Noi cristiani spesso manchiamo di questo sguardo: lo temiamo, lo scartiamo, lo evitiamo. Non vogliamo vedere questo sguardo, perché in fondo questo sguardo ci mette a nudo. Noi pensiamo di doverci meritare l’amore, di Dio come degli altri, mentre Lui ci guarda e ci ama perché noi siamo noi. E se non l’abbiamo noi, come possiamo farlo vedere agli altri questo sguardo?

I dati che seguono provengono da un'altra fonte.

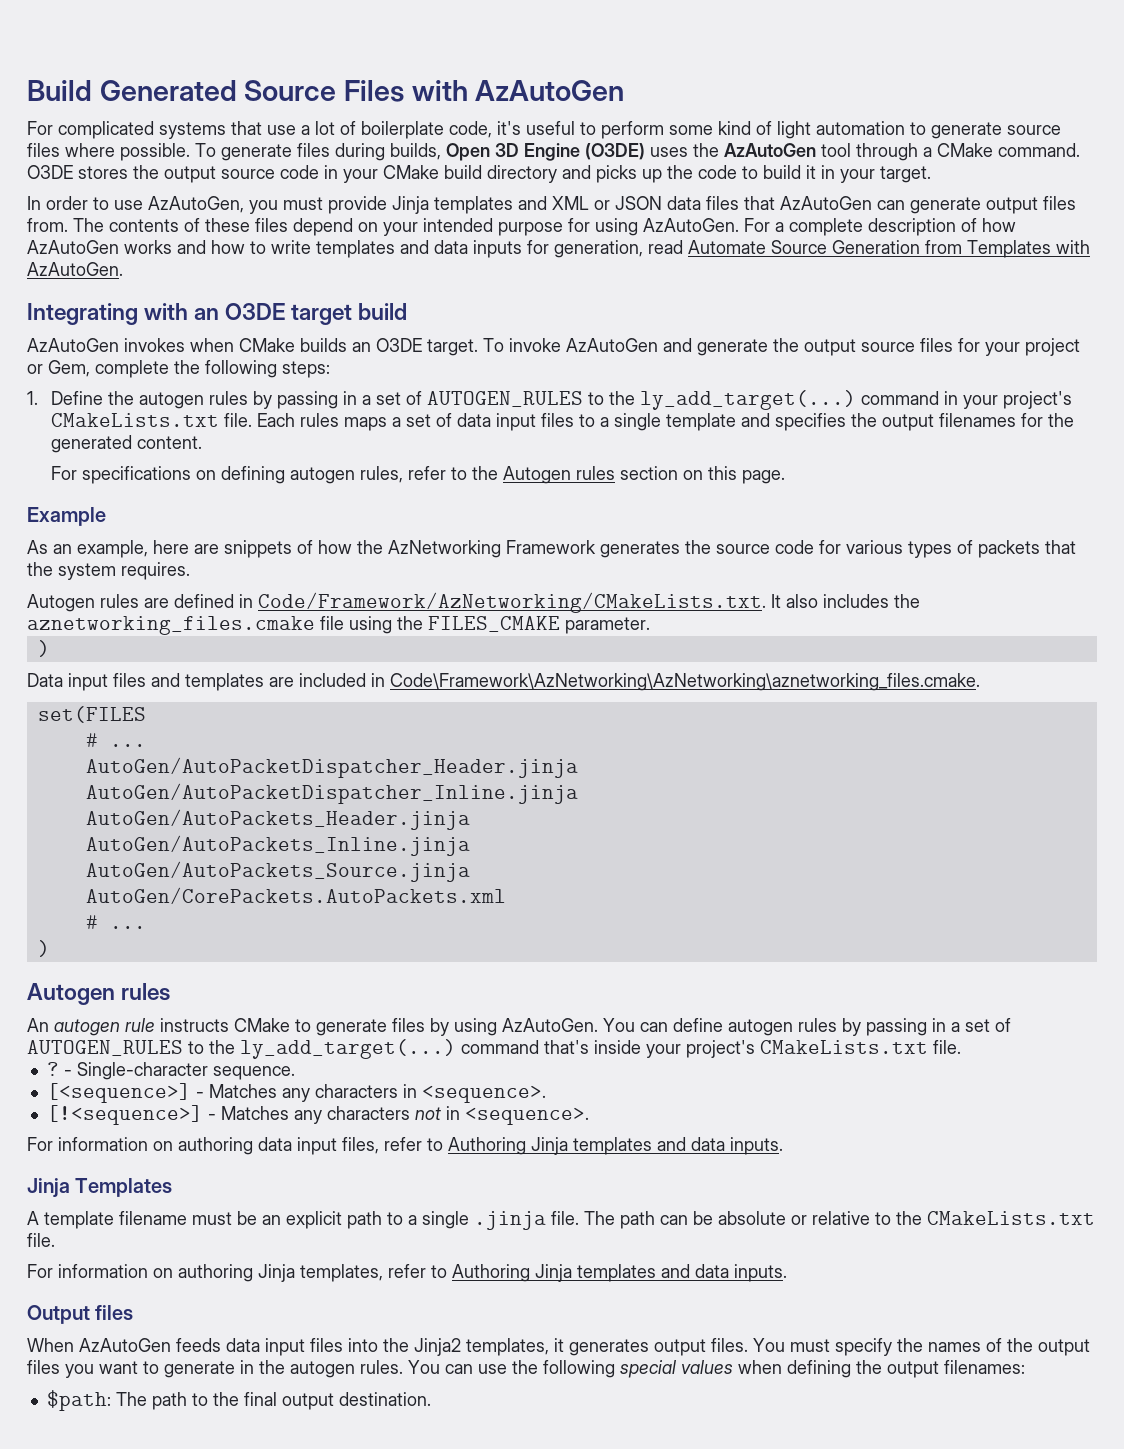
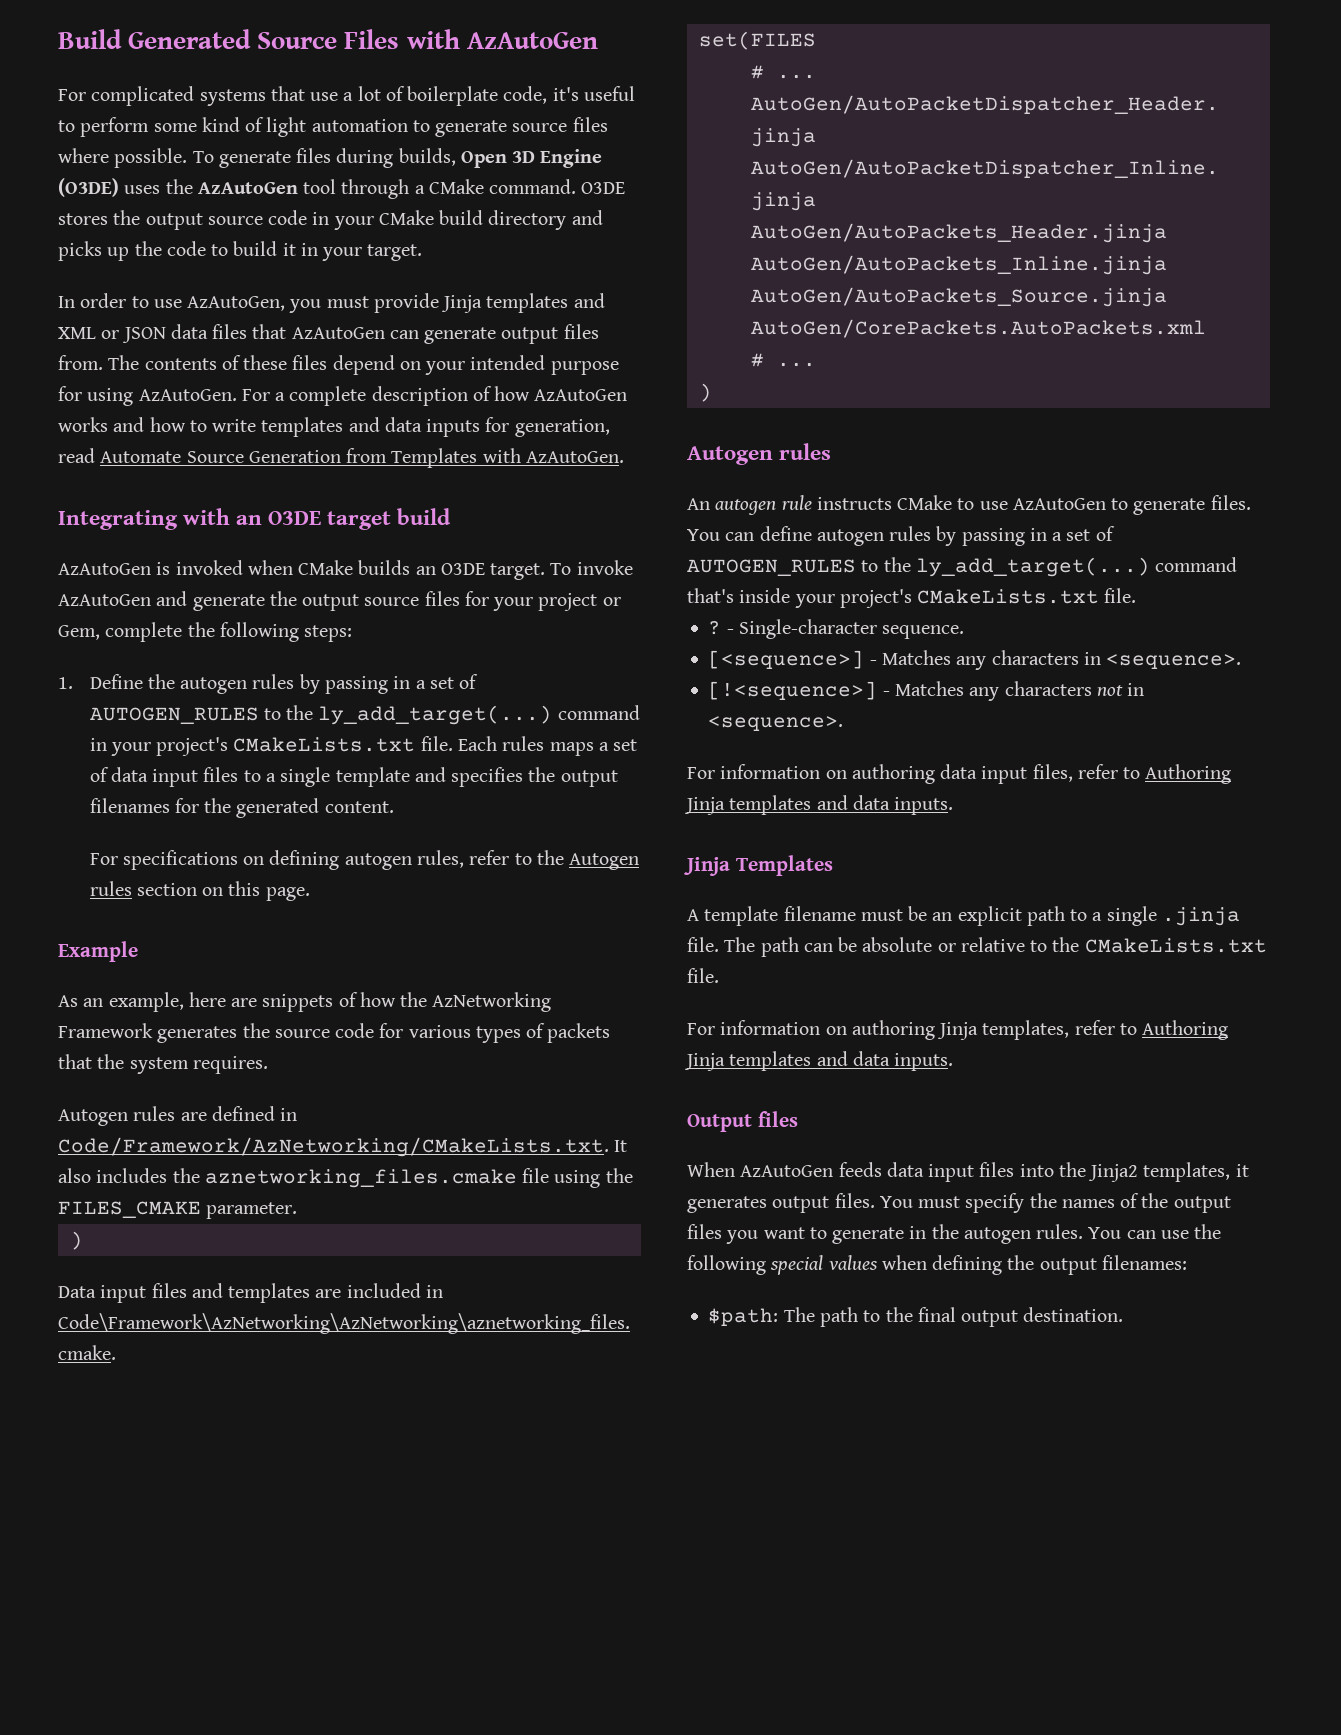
[124,338,185,352] invokes -> [156,560,243,575] is invoked
[316,1018,598,1036] generate files by using AzAutoGen. -> [979,495,1251,515] use AzAutoGen to generate files.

Non abbiamo paura di guardare Gesù negli occhi. Lui ci aiuta in questo: ci ha lasciato infatti i Sacramenti. I Sacramenti non sono dei simboli, che come tali rimandano a qualcos’altro: sono essi stessi Gesù stesso. L’Eucarestia è Gesù in carne e ossa, e quando facciamo la Comunione noi entriamo in rapporto strettissimo con Lui; nella confessione incontriamo il Suo sguardo, nel Battesimo la sua misericordia. Nel Matrimonio Cristo stesso si fa amore, nella Cresima abbiamo il Suo Spirito, nell’Ordine lo si ha tra le mani, nella Sacra Unzione abbiamo il Suo stesso giogo. Sfruttiamoli i Sacramenti: facciamo in modo che diventino sempre di più il veicolo dell’incontro con Gesù.